## DATA TO EXAMINE
[Start of section]

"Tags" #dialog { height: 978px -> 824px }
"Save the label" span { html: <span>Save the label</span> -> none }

[End of section]
[Start of section]

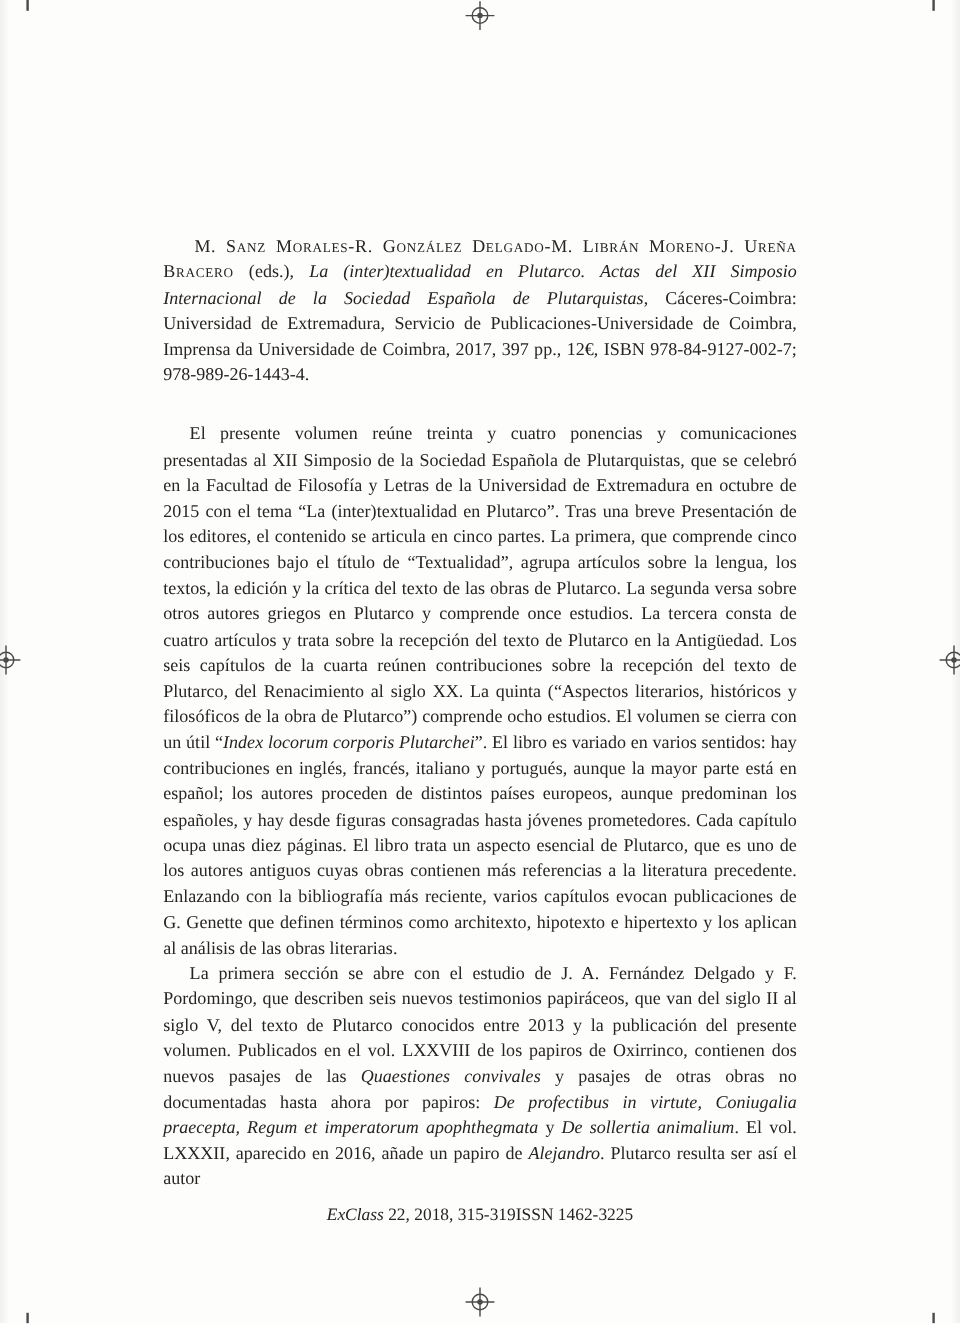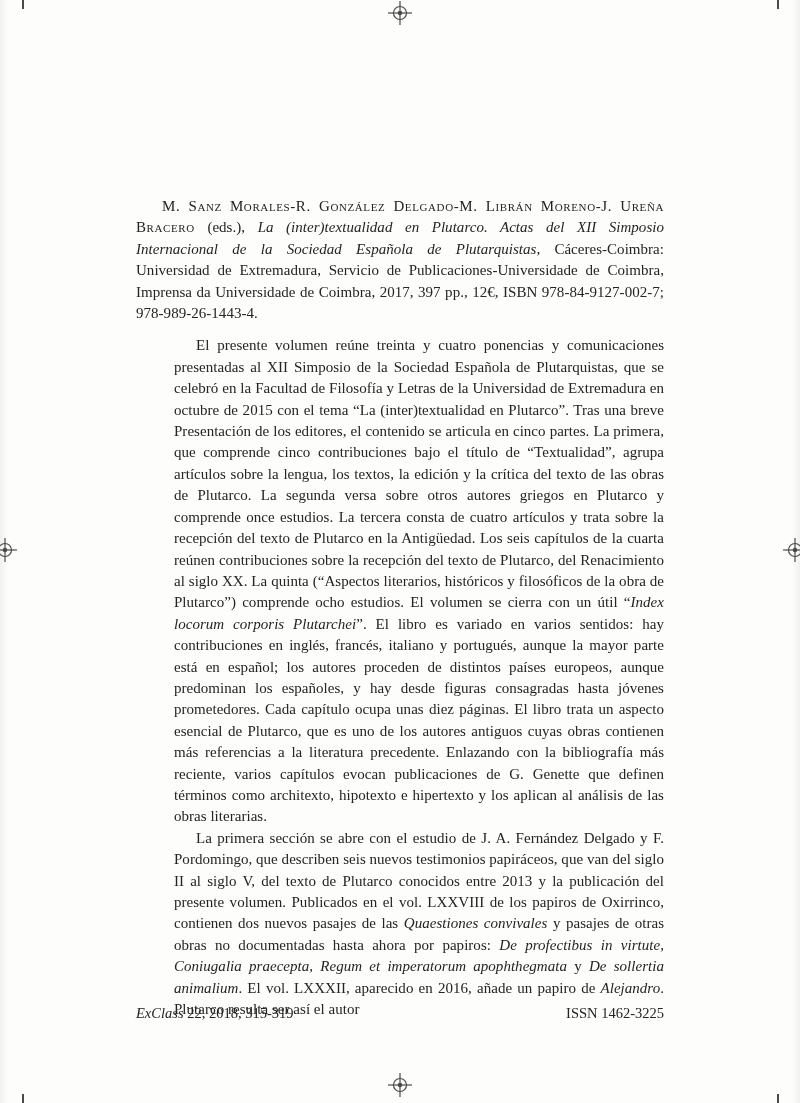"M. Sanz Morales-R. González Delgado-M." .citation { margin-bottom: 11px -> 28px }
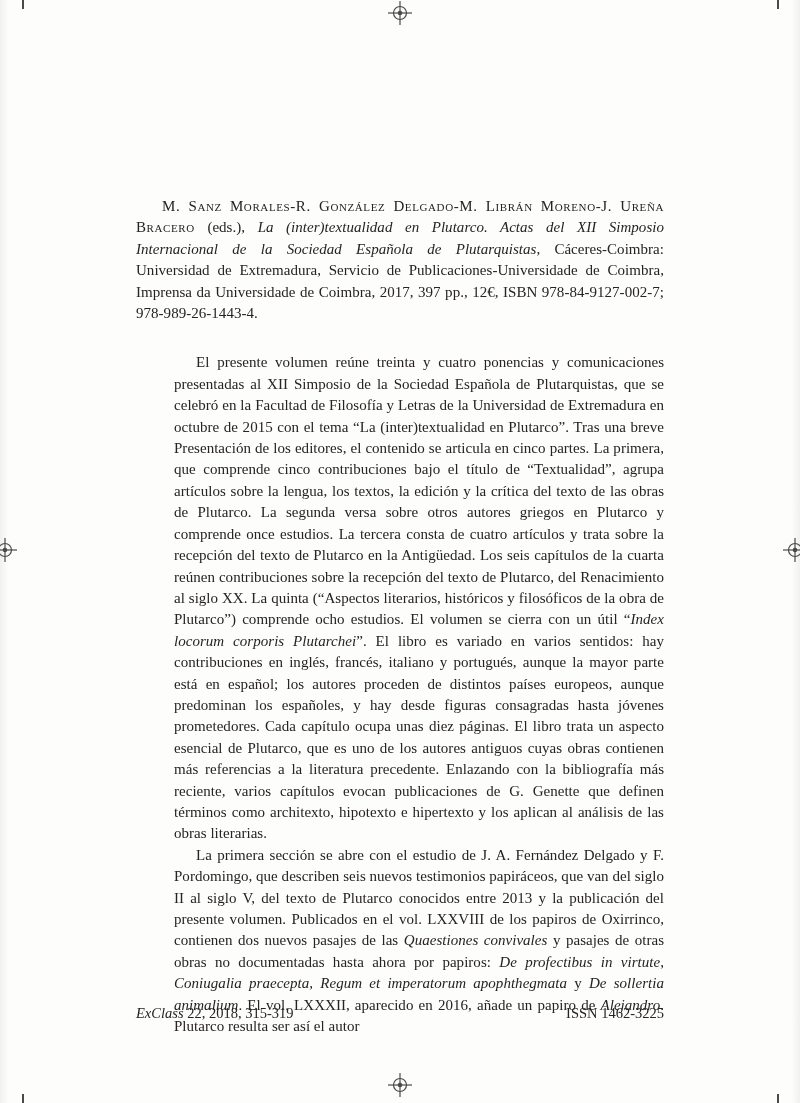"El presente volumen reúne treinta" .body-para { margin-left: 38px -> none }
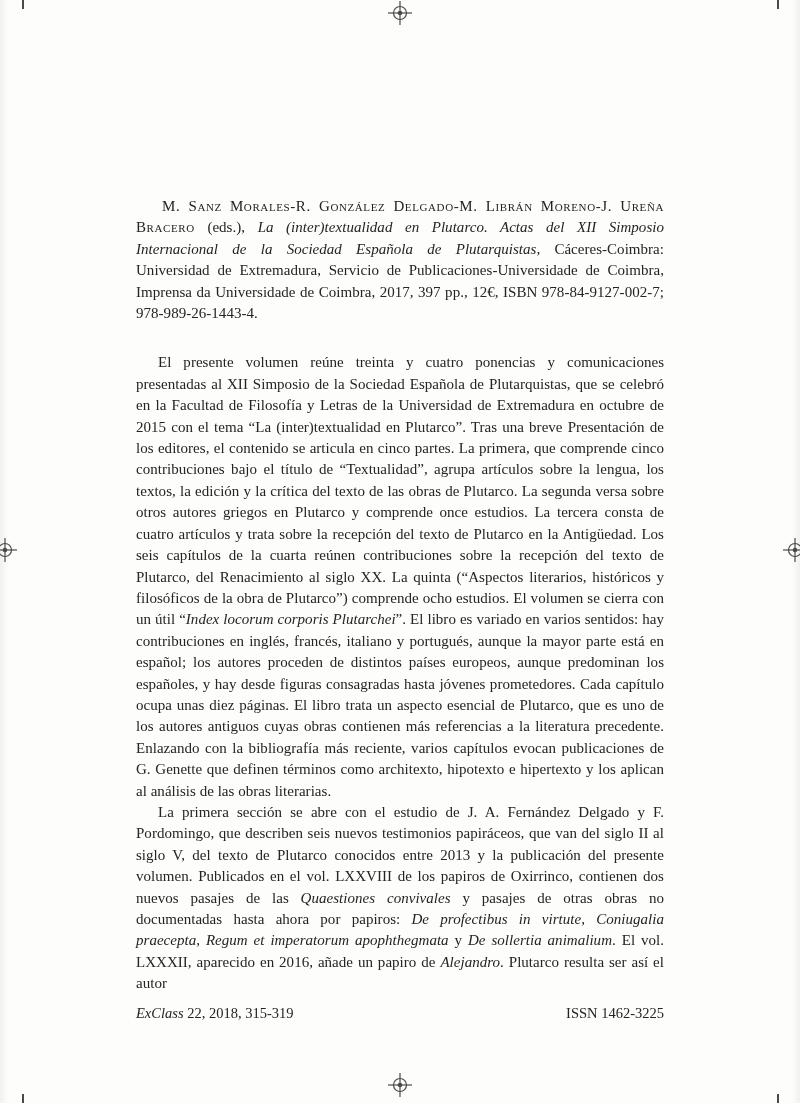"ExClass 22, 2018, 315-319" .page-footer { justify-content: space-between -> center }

[End of section]

## WHAT YOU NEED TO DO
Looking at the data above, return every line from the one with "height: 978px ->" down to the one with "html: <span>Save the", exactly and inclusively.

## COMPLETED TASK
"Tags" #dialog { height: 978px -> 824px }
"Save the label" span { html: <span>Save the label</span> -> none }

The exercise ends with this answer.